** Description of the task **
Here the job is to retype the data word for word while leaving the pictures aside.

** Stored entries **
▬▬▬▬▬▬

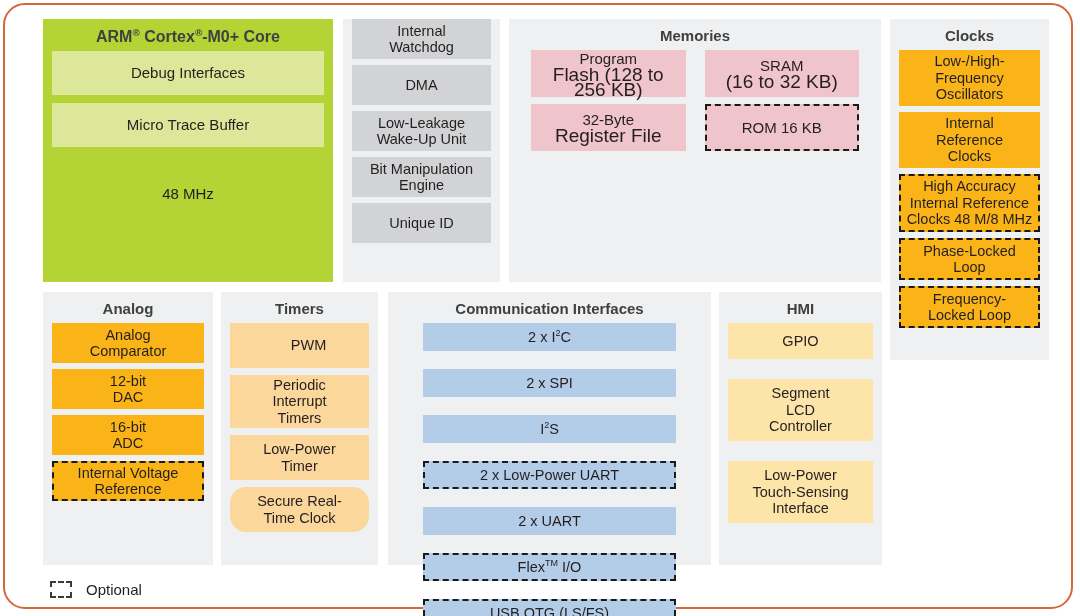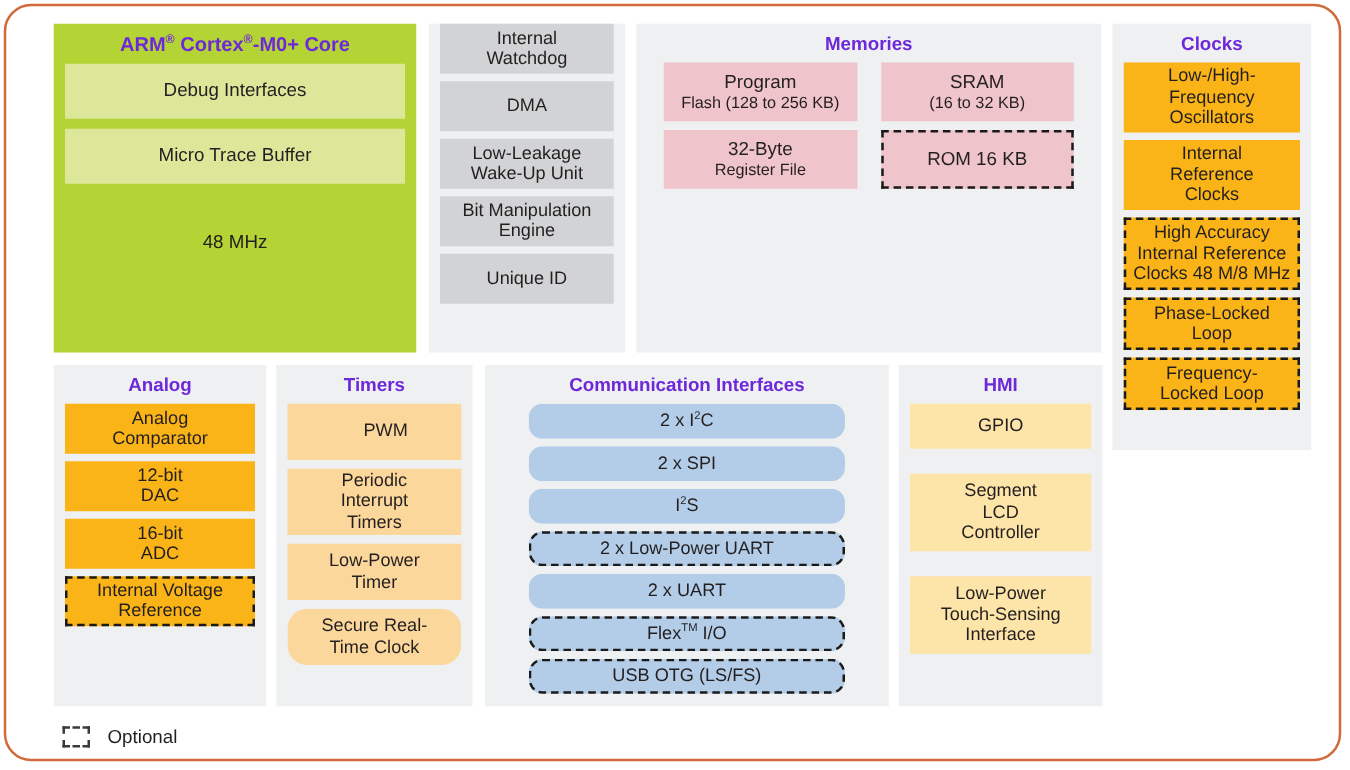--- a/index.html
+++ b/index.html
@@ -49,7 +49,7 @@
     line-height: 17px;
     padding-top: 8px;
     padding-bottom: 6px;
-    color: #6d28d9;
+    color: #404040;
   }
   .blocks {
     padding: 0 9px;

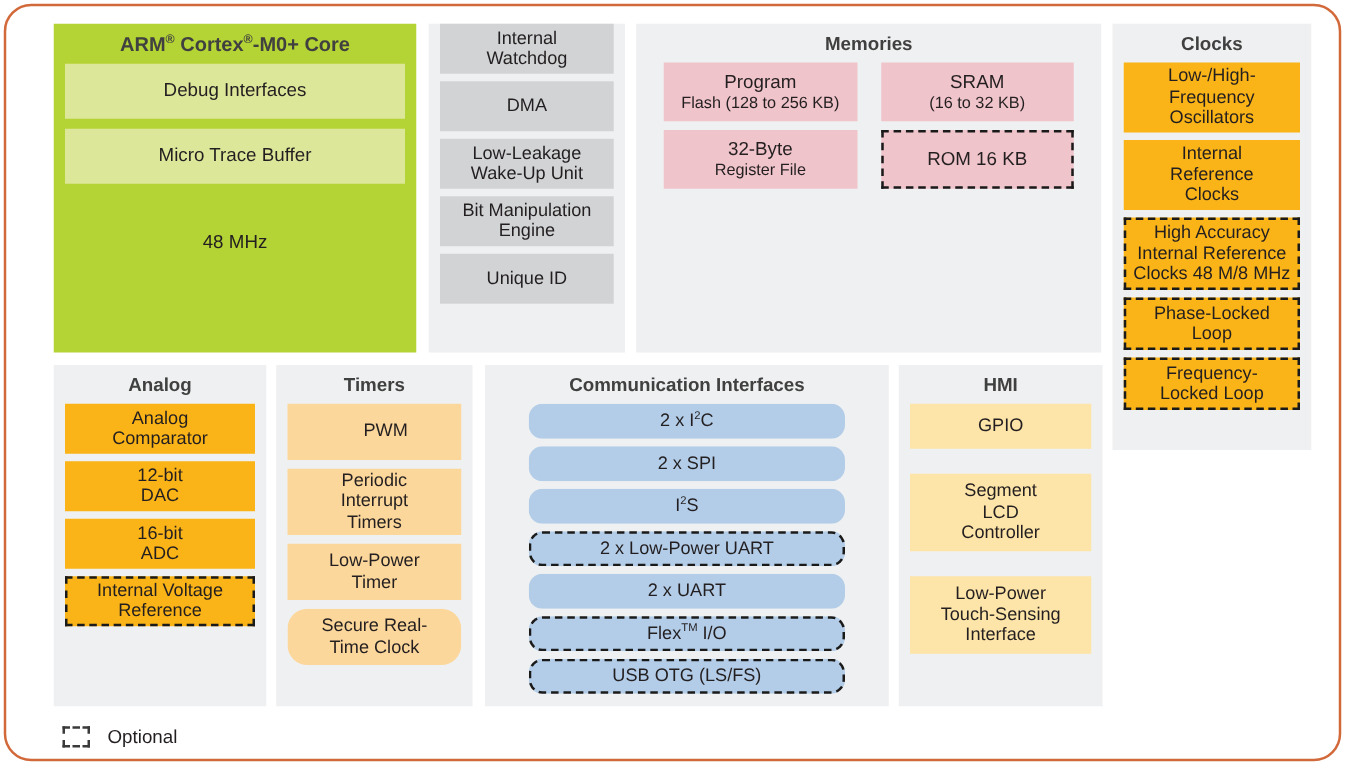--- a/index.html
+++ b/index.html
@@ -116,7 +116,7 @@
   }
   #mem-grid .block { height: 47px; margin-bottom: 0; flex-direction: column; }
   .mem-line1 { font-size: 15px; line-height: 17px; }
-  .mem-line2 { font-size: 13px; line-height: 15.5px; }
+  .mem-line2 { font-size: 19px; line-height: 15.5px; }
 
   
   #clocks-panel { left: 847px; top: 0px; width: 159px; height: 341px; }

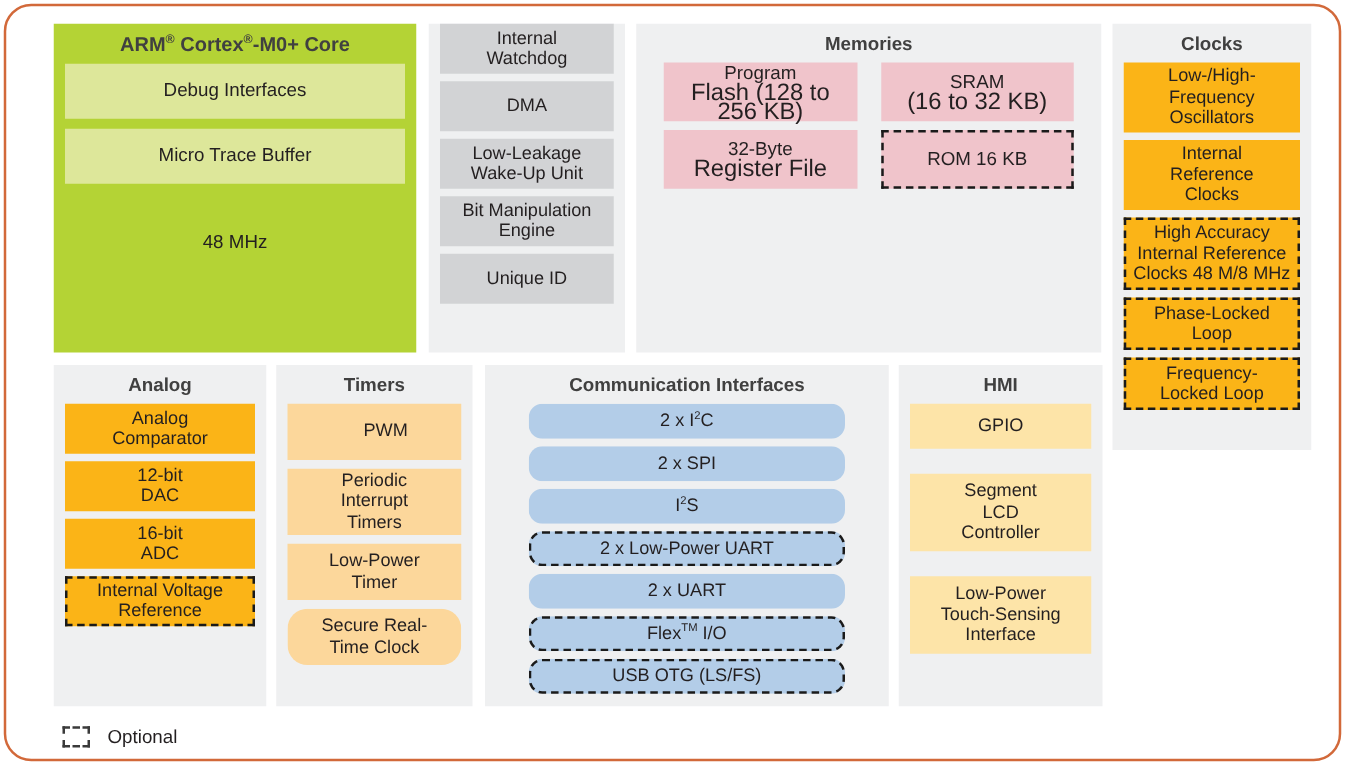--- a/index.html
+++ b/index.html
@@ -133,7 +133,7 @@
   
   #comm-panel { left: 345px; top: 273px; width: 323px; height: 273px; }
   #comm-panel .blocks { padding: 0 35px; }
-  #comm-panel .block { height: 28px; margin-bottom: 6px; border-radius: 11px; }
+  #comm-panel .block { height: 28px; margin-bottom: 18px; }
 
   
   #hmi-panel { left: 676px; top: 273px; width: 163px; height: 273px; }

▬▬▬▬▬▬

** Result of this task **
--- a/index.html
+++ b/index.html
@@ -49,7 +49,7 @@
     line-height: 17px;
     padding-top: 8px;
     padding-bottom: 6px;
-    color: #6d28d9;
+    color: #404040;
   }
   .blocks {
     padding: 0 9px;

--- a/index.html
+++ b/index.html
@@ -116,7 +116,7 @@
   }
   #mem-grid .block { height: 47px; margin-bottom: 0; flex-direction: column; }
   .mem-line1 { font-size: 15px; line-height: 17px; }
-  .mem-line2 { font-size: 13px; line-height: 15.5px; }
+  .mem-line2 { font-size: 19px; line-height: 15.5px; }
 
   
   #clocks-panel { left: 847px; top: 0px; width: 159px; height: 341px; }

--- a/index.html
+++ b/index.html
@@ -133,7 +133,7 @@
   
   #comm-panel { left: 345px; top: 273px; width: 323px; height: 273px; }
   #comm-panel .blocks { padding: 0 35px; }
-  #comm-panel .block { height: 28px; margin-bottom: 6px; border-radius: 11px; }
+  #comm-panel .block { height: 28px; margin-bottom: 18px; }
 
   
   #hmi-panel { left: 676px; top: 273px; width: 163px; height: 273px; }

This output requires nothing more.